[Task description]
Report how many lines in the records hold the string "between"; give the number and nothing else.

[Stored data]

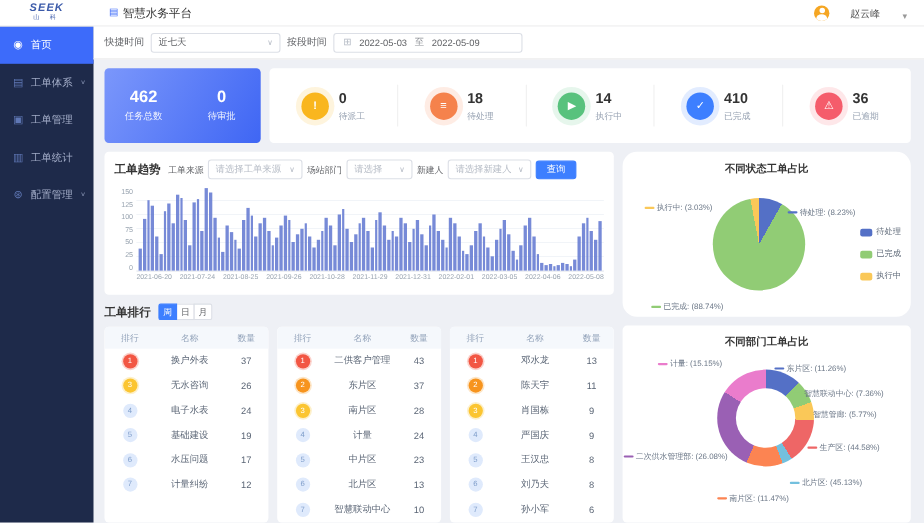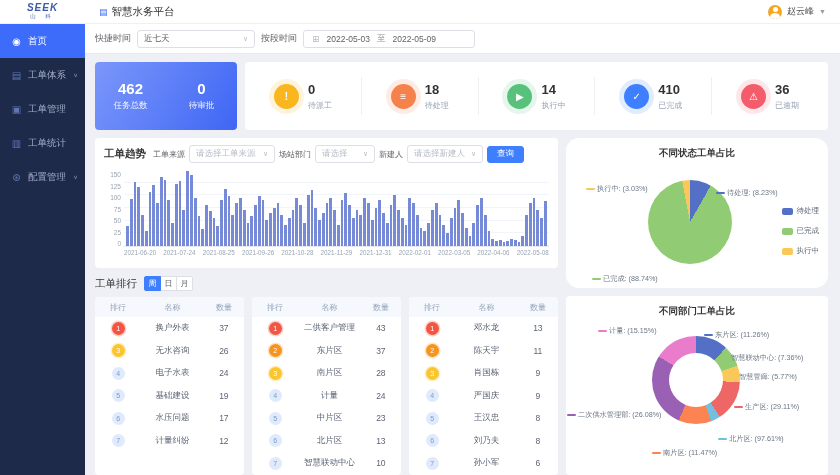--- a/index.html
+++ b/index.html
@@ -5,21 +5,21 @@
   *{margin:0;padding:0;box-sizing:border-box}
   html,body{width:840px;height:475px;overflow:hidden;background:#eef0f5;
     font-family:"Liberation Sans","DejaVu Sans",sans-serif;color:#333}
   
   .hdr{position:absolute;top:0;left:0;right:0;height:24px;background:#fff;display:flex;align-items:center;z-index:5;border-bottom:1px solid #f0f0f0}
   .logo{width:85px;display:flex;flex-direction:column;align-items:center;line-height:1;cursor:pointer}
   .logo-en{font-size:10px;font-weight:bold;font-style:italic;color:#3b5aa9;letter-spacing:1px}
   .logo-cn{font-size:5.5px;color:#3b5aa9;letter-spacing:4px;margin-top:1px}
   .hdr-title{display:flex;align-items:center;gap:4px;margin-left:14px;font-size:10.5px;color:#333}
   .hdr-title .ic{color:#3d6bfa;font-size:9px}
-  .hdr-user{margin-left:auto;display:flex;align-items:center;gap:5px;padding-right:14px;cursor:pointer}
+  .hdr-user{margin-left:auto;display:flex;align-items:flex-end;gap:19px;padding-right:14px;cursor:pointer}
   .avatar{width:14px;height:14px;border-radius:50%;background:#f5a623;position:relative;overflow:hidden}
   .avatar::before{content:"";position:absolute;left:4.6px;top:2.4px;width:5px;height:5px;border-radius:50%;background:#fff}
   .avatar::after{content:"";position:absolute;left:2px;top:8.6px;width:10px;height:8px;border-radius:50%;background:#fff}
   .uname{font-size:9px;color:#555}
   .ucaret{font-size:7px;color:#999}
   
   .sidebar{position:absolute;top:24px;left:0;bottom:0;width:85px;background:#1e2a4a}
   .m-item{height:34px;display:flex;align-items:center;padding:0 7px 0 11px;color:#a3adc8;font-size:9.5px;gap:6px;cursor:pointer}
   .m-item .m-ic{font-size:10px;color:#5f77b5;width:11px;text-align:center}
   .m-item.active{background:#3d6bfa;color:#fff}
@@ -65,21 +65,21 @@
   .chart{display:flex;margin-top:8px}
   .yaxis{width:20px;height:76px;display:flex;flex-direction:column;justify-content:space-between;align-items:flex-end;font-size:6.5px;color:#9aa5b1;padding-right:3px}
   .plot{flex:1;height:76px;position:relative;border-bottom:1px solid #e5e9f0;
     background-image:repeating-linear-gradient(to top,#f1f4f8 0,#f1f4f8 1px,transparent 1px,transparent 12.66px)}
   .bars{position:absolute;left:2px;right:2px;top:0;bottom:0;display:flex;align-items:flex-end;gap:1px}
   .bar{flex:1;background:#5f76d0;opacity:.85;min-width:1px}
   .xaxis{display:flex;justify-content:space-between;font-size:6.3px;color:#9aa5b1;margin-top:2px;margin-left:20px}
   
   .rank-sec{flex:1;display:flex;flex-direction:column;min-height:0}
   .r-head{display:flex;align-items:center;gap:7px}
-  .r-title{font-size:10.5px;font-weight:normal;color:#333}
+  .r-title{font-size:10.5px;font-weight:bold;color:#333}
   .tgl{display:flex}
   .tg{width:17px;height:15px;border:1px solid #dcdfe6;background:#fff;color:#606266;font-size:8px;display:flex;align-items:center;justify-content:center;cursor:pointer;margin-left:-1px}
   .tg.active{background:#3d7fff;border-color:#3d7fff;color:#fff;z-index:1}
   .tg:first-child{border-radius:2px 0 0 2px;margin-left:0}
   .tg:last-child{border-radius:0 2px 2px 0}
   .tables{display:flex;gap:8px;margin-top:6px;flex:1;min-height:0}
   .tbl{flex:1;background:#fff;border-radius:4px;overflow:hidden}
   .tbl-h{display:flex;background:#f5f8fc;height:20px;align-items:center;font-size:8px;color:#93a3ba}
   .tbl-r{display:flex;height:22.5px;align-items:center;font-size:8.5px;color:#5a6575}
   .c1{width:31%;display:flex;justify-content:center}
@@ -612,25 +612,25 @@
             <span class="p-label dl1">
               <i style="background: rgb(145, 204, 117);"></i>
               <span>智慧联动中心: (7.36%)</span>
             </span>
             <span class="p-label dl2">
               <i style="background: rgb(250, 200, 88);"></i>
               <span>智慧管廊: (5.77%)</span>
             </span>
             <span class="p-label dl3">
               <i style="background: rgb(238, 102, 102);"></i>
-              <span>生产区: (29.11%)</span>
+              <span>生产区: (44.58%)</span>
             </span>
             <span class="p-label dl4">
               <i style="background: rgb(115, 192, 222);"></i>
-              <span>北片区: (97.61%)</span>
+              <span>北片区: (45.13%)</span>
             </span>
             <span class="p-label dl5">
               <i style="background: rgb(252, 132, 82);"></i>
               <span>南片区: (11.47%)</span>
             </span>
             <span class="p-label dl6">
               <i style="background: rgb(154, 96, 180);"></i>
               <span>二次供水管理部: (26.08%)</span>
             </span>
             <span class="p-label dl7">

[Solution for this task]
2